_How to complete this task_
Start at the line in the entries below that contains "(235, 235) none", stop at the line that contains "(556, 545) none", and output exactly the lines in that span, both ends included.

_Material to process_
....

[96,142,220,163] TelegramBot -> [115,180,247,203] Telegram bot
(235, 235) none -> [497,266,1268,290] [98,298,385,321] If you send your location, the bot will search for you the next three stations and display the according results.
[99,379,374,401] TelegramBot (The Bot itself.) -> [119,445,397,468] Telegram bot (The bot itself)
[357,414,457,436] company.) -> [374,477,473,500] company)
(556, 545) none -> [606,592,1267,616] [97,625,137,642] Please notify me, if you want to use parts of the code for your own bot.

....

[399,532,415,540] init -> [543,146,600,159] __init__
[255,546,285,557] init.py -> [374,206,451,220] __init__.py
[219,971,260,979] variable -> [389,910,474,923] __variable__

....

_Response to this task_
(235, 235) none -> [497,266,1268,290] [98,298,385,321] If you send your location, the bot will search for you the next three stations and display the according results.
[99,379,374,401] TelegramBot (The Bot itself.) -> [119,445,397,468] Telegram bot (The bot itself)
[357,414,457,436] company.) -> [374,477,473,500] company)
(556, 545) none -> [606,592,1267,616] [97,625,137,642] Please notify me, if you want to use parts of the code for your own bot.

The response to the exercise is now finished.